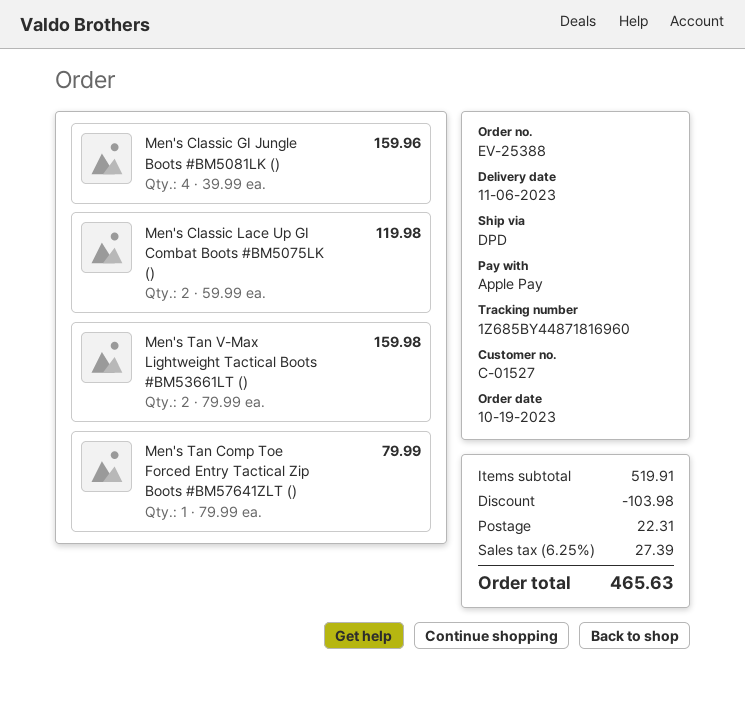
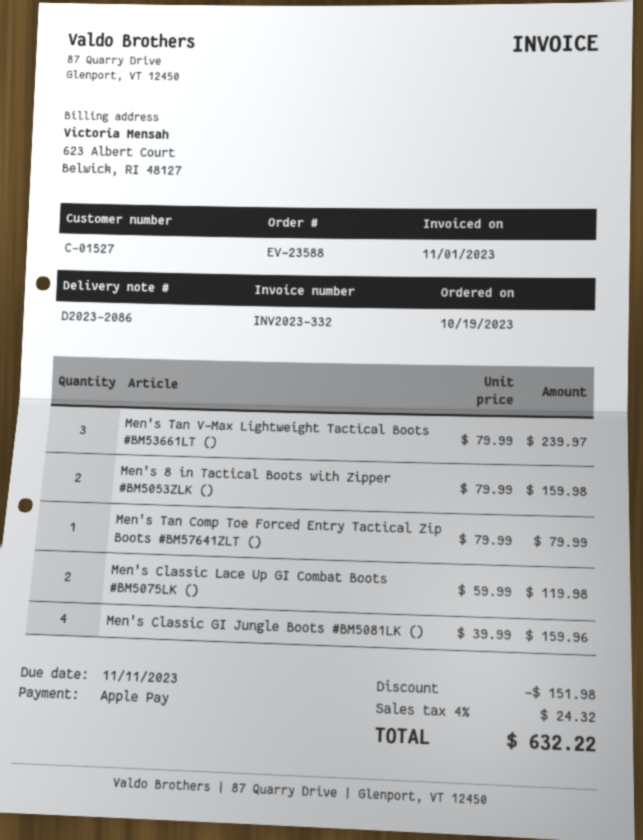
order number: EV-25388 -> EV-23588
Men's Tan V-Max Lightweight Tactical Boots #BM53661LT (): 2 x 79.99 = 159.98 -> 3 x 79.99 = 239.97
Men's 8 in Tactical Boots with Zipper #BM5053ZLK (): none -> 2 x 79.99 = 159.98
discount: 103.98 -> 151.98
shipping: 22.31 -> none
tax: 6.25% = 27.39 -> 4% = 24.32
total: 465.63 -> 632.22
━━━━━━━━
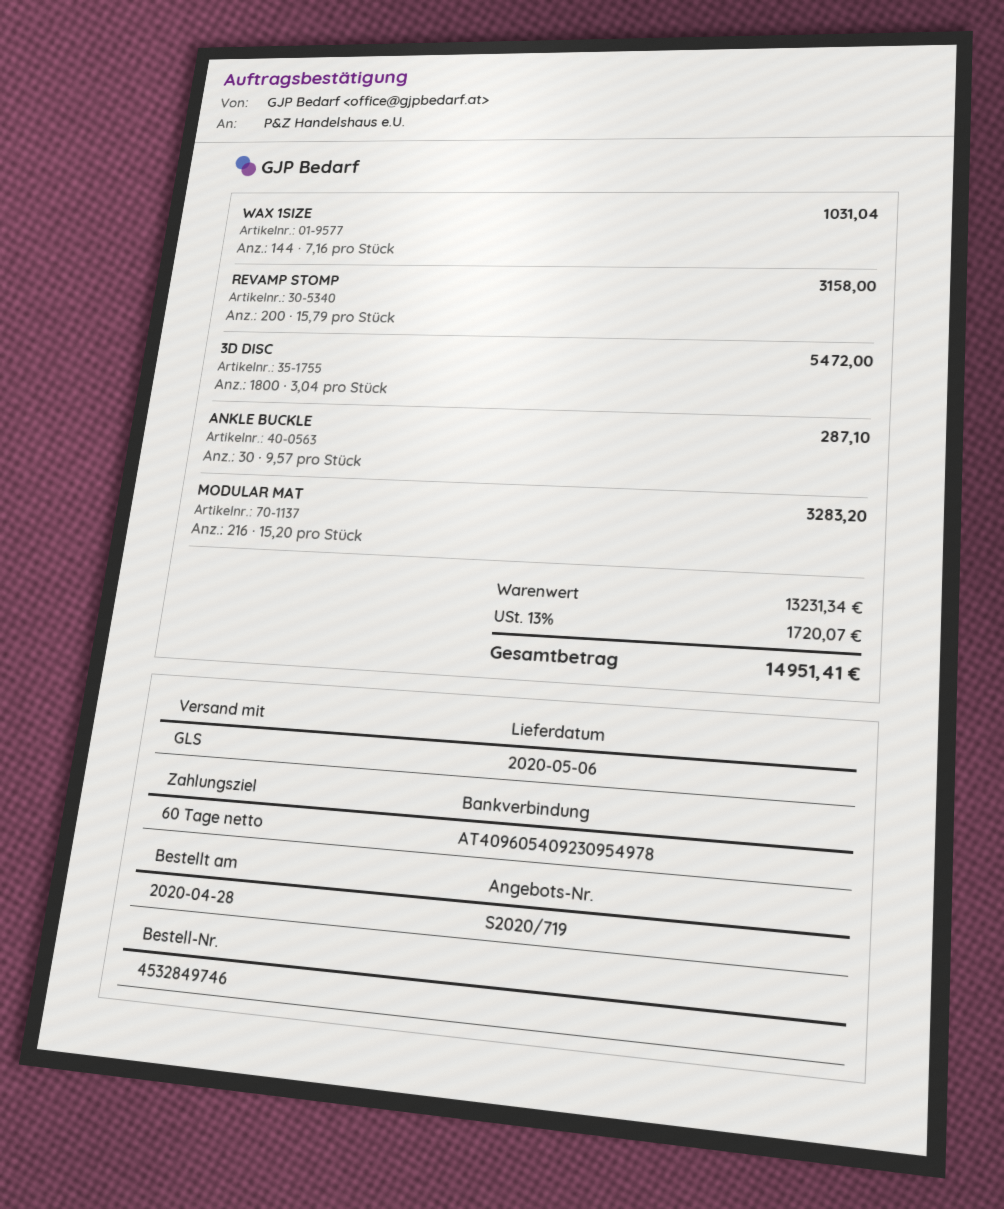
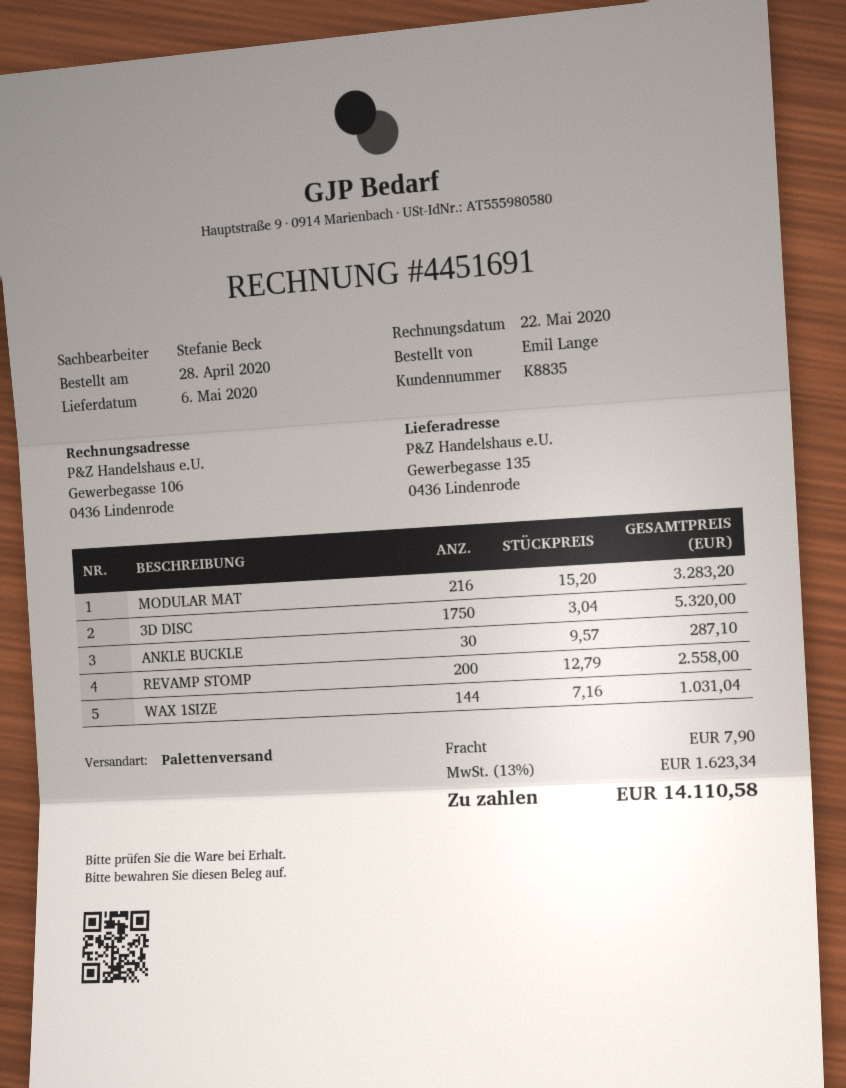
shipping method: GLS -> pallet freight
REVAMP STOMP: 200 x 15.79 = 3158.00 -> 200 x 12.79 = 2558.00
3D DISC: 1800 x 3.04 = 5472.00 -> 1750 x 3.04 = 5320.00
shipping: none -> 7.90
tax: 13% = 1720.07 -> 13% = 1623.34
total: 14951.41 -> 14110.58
━━━━━━━━
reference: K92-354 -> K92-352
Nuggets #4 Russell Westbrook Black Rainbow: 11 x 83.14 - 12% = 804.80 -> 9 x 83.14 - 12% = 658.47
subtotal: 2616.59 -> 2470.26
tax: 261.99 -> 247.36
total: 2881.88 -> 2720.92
━━━━━━━━
What is expected:
Begin at the line that has "order number: EV-25388 -> EV-23588" in the entries above; stop after the line that has "total: 465.63 -> 632.22". Transcribe exactly those lines and no others.

Your response:
order number: EV-25388 -> EV-23588
Men's Tan V-Max Lightweight Tactical Boots #BM53661LT (): 2 x 79.99 = 159.98 -> 3 x 79.99 = 239.97
Men's 8 in Tactical Boots with Zipper #BM5053ZLK (): none -> 2 x 79.99 = 159.98
discount: 103.98 -> 151.98
shipping: 22.31 -> none
tax: 6.25% = 27.39 -> 4% = 24.32
total: 465.63 -> 632.22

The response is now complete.